Start of SOURCE DATA

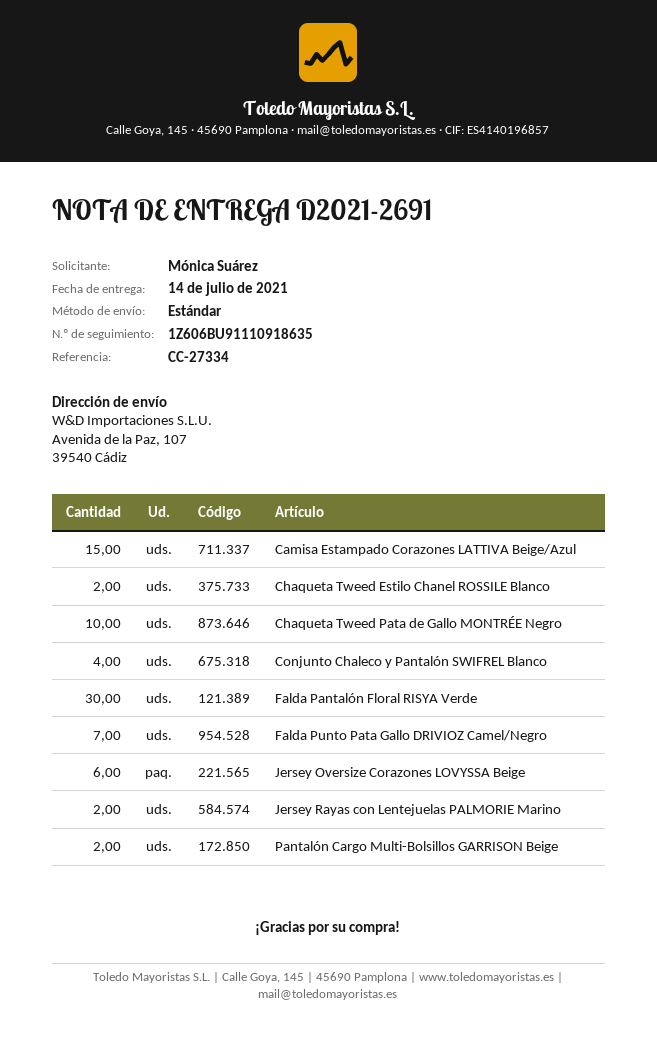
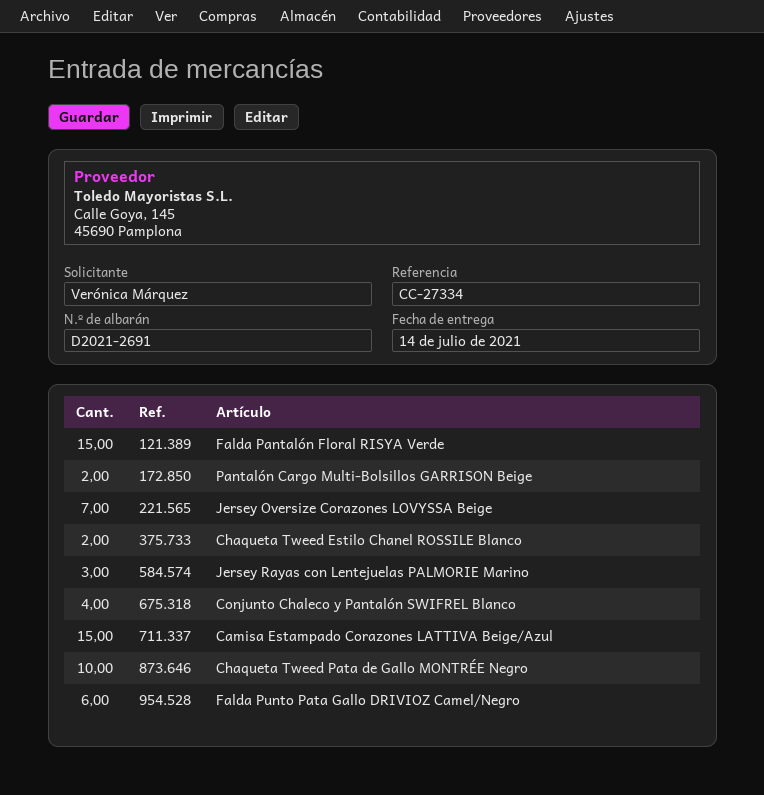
ordered by: Mónica Suárez -> Verónica Márquez
Falda Pantalón Floral RISYA Verde: 30 -> 15
Falda Punto Pata Gallo DRIVIOZ Camel/Negro: 7 -> 6
Jersey Oversize Corazones LOVYSSA Beige: 6 -> 7
Jersey Rayas con Lentejuelas PALMORIE Marino: 2 -> 3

End of SOURCE DATA

### WHAT THE EXERCISE ASKS
Scan the data above and copy every line with "Jersey" in it.

### PROBLEM SOLUTION
Jersey Oversize Corazones LOVYSSA Beige: 6 -> 7
Jersey Rayas con Lentejuelas PALMORIE Marino: 2 -> 3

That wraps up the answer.